The baseball playoffs are underway but many of us still have not recovered from the last day of the regular season. In what some people are calling “the best day of baseball ever,” eight teams were involved in four games that would determine which of four teams made the two wild card spots. I won’t recapitulate all that went on—you can read about it here—but after the dust had cleared, I found myself thinking (being the literature nerd that I am) that the English novel was invented to do justice to reality when it gets this dramatic and complex.
Two National League teams and two American League teams went into the final day tied for the wild card spots in their respective conferences. None were playing each other. If all four of them won, then there would be two one-game playoffs the following day. If one won and the other lost in each conference, then that settled it. And that’s what happened.
Only one of the games was a blowout while the other three games went into extra innings. All three of those games saw teams come from behind to win. After the Braves gave up the lead to the Phillies to forfeit a spot in the playoffs, attention swung to the American League. There the Boston Red Sox were trying to hold on to the lead against the bottom-dwelling Baltimore Orioles while the Yankees, who were already in the playoffs as conference champions, were in extra innings after giving up a seven-run lead in the 8th inning.
Both games ended after midnight within minutes of each other, a rain delay having slowed down the Boston game. Minutes after Boston lost, Evan Longoria hit his second homerun to win his game for the Rays. Fans all over the country were switching channels back and forth in an attempt to stay current with all that was going on. No one wanted to miss a second of the drama as it unfolded.
Novels of the 18th century were also fixated on time. Some of this has been attributed to a Puritan obsession with making every minute count—otherwise one was not doing full justice to the time on earth God had given us—and the so-called Puritan work ethic was born. One sees it in a novel like Robinson Crusoe where the shipwrecked mariner feels that any minute not spent colonizing the island is an invitation to the devil to get inside his head.
My dissertation advisor Paul Hunter has argued that the novel grew out of Puritan spiritual autobiographies, which people wrote to prove to themselves they were making the best use of their time. If they weren’t, then it might be prove that they were amongst the predestined damned rather than the predestined elect, a possibility too horrible to contemplate.
If Defoe systematically logged days and even hours in his novels, Samuel Richardson wanted to capture the exact moment in his. In his epistolary novels like Pamela and Clarissa he tried to capture the immediacy of experience, bringing the act of writing and the act of experiencing as close together as he possibly could. At times this could mean a character writing a letter about something he or she had done only moments after doing so.

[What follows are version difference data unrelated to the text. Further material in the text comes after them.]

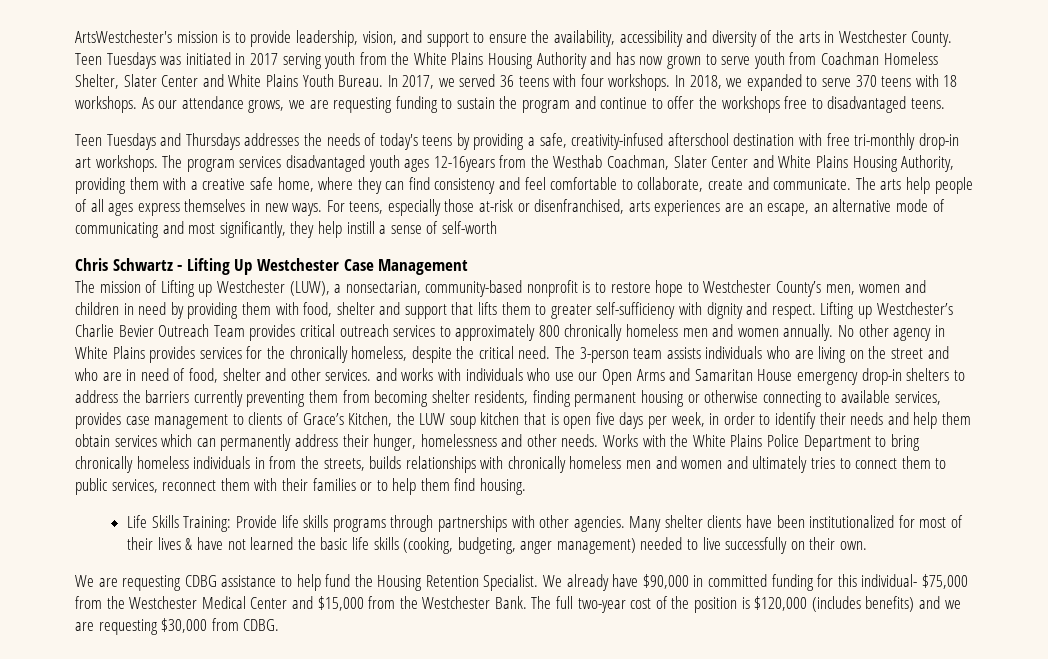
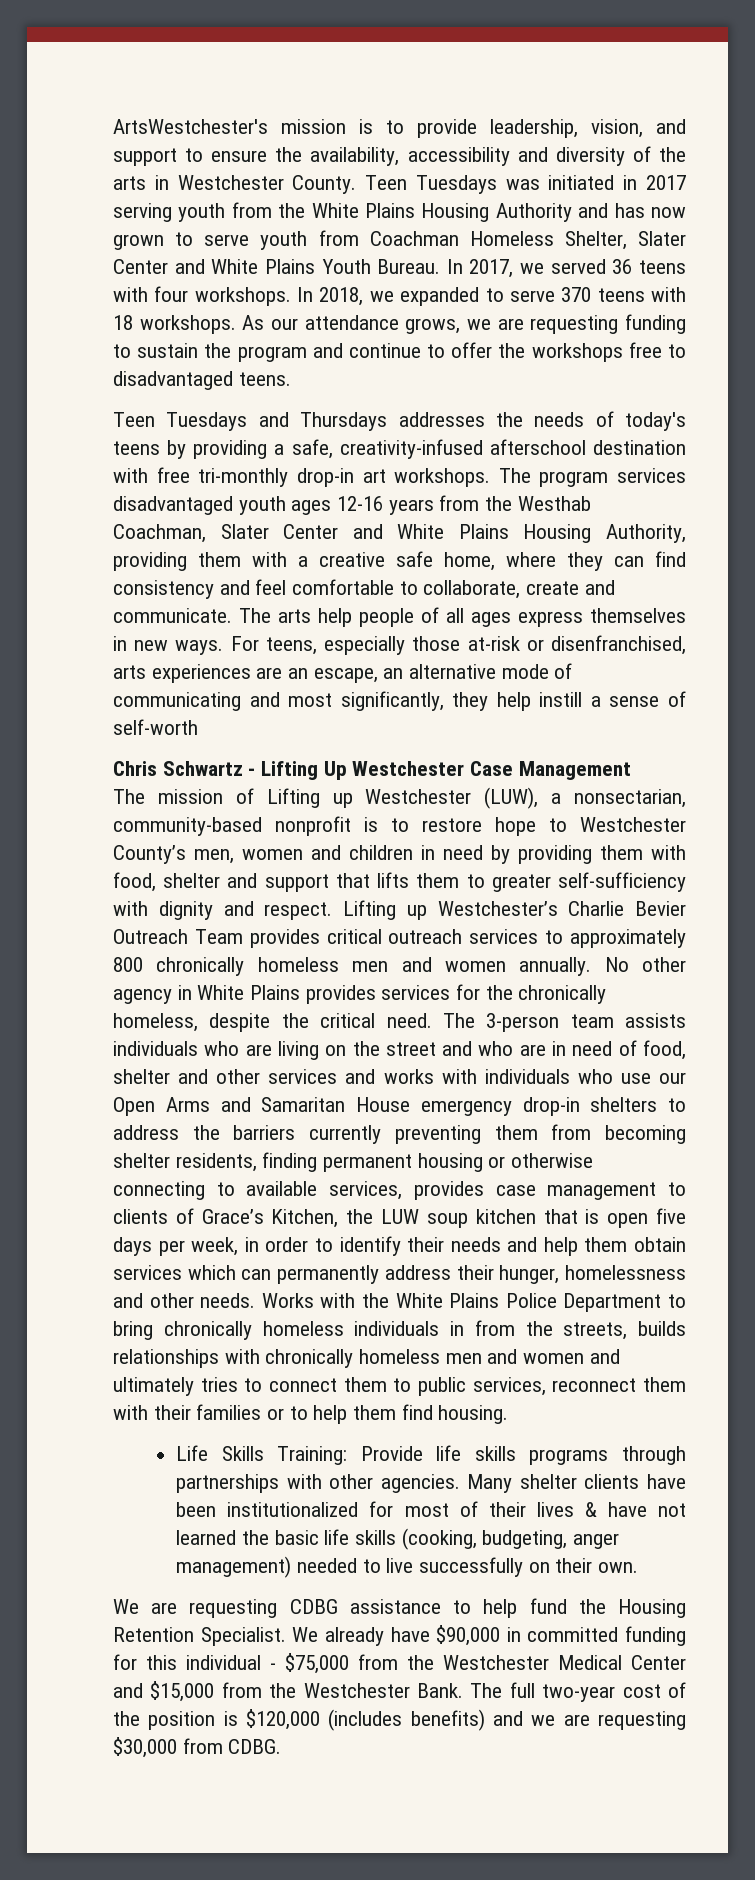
- The program services disadvantaged youth ages 12-16years from the Westhab Coachman, Slater Center and White Plains Housing Authority, providing them with a creative safe home, where they can find consistency and feel comfortable to collaborate, create and communicate.
+ The program services disadvantaged youth ages 12-16 years from the Westhab Coachman, Slater Center and White Plains Housing Authority, providing them with a creative safe home, where they can find consistency and feel comfortable to collaborate, create and communicate.
- The 3-person team assists individuals who are living on the street and who are in need of food, shelter and other services. and works with individuals who use our Open Arms and Samaritan House emergency drop-in shelters to address the barriers currently preventing them from becoming shelter residents, finding permanent housing or otherwise connecting to available services, provides case management to clients of Grace’s Kitchen, the LUW soup kitchen that is open five days per week, in order to identify their needs and help them obtain services which can permanently address their hunger, homelessness and other needs.
+ The 3-person team assists individuals who are living on the street and who are in need of food, shelter and other services and works with individuals who use our Open Arms and Samaritan House emergency drop-in shelters to address the barriers currently preventing them from becoming shelter residents, finding permanent housing or otherwise connecting to available services, provides case management to clients of Grace’s Kitchen, the LUW soup kitchen that is open five days per week, in order to identify their needs and help them obtain services which can permanently address their hunger, homelessness and other needs.
- We already have $90,000 in committed funding for this individual- $75,000 from the Westchester Medical Center and $15,000 from the Westchester Bank.
+ We already have $90,000 in committed funding for this individual - $75,000 from the Westchester Medical Center and $15,000 from the Westchester Bank.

Henry Fielding, whose Tom Jones I begin teaching tomorrow, was confused about this new role of the novelist. Is the writer supposed to be time’s amanuensis (or secretary), he asked, jotting down every tiny little detail? Was he like a stagecoach that has to stop at every station? If he leaped whole years in a single bound, did that mean he was being untrue to reality?
Of course, one thing that novelists perfected fairly early was jumping between different planes of action. Lawrence Sterne in Tristram Shandy talked about how, while he was talking about one subject, the reader was free to imagine other time continuing on in another story. Moving on to the next century, Charles Dickens is amazing for the number of stories he can juggle all at the same time. D. W. Griffith revolutionized the film genre by taking Dickens’ technique and figuring out how to incorporate it in the movies. And now we have become used to disjointed narratives, channel surfing, split screens, and being taken deep into dramas as they unfold.
So one can, if one wishes, draw a direct line of descent from the 18th century novelists to the games as they were brought to us last Wednesday. To be sure, Sterne was already unhappy in 1759 with the way that mechanization was messing with the organic unity of life. None of us were complaining, however, when we jabbed at the remote to capture every moment of excitement of baseball’s last regular season day.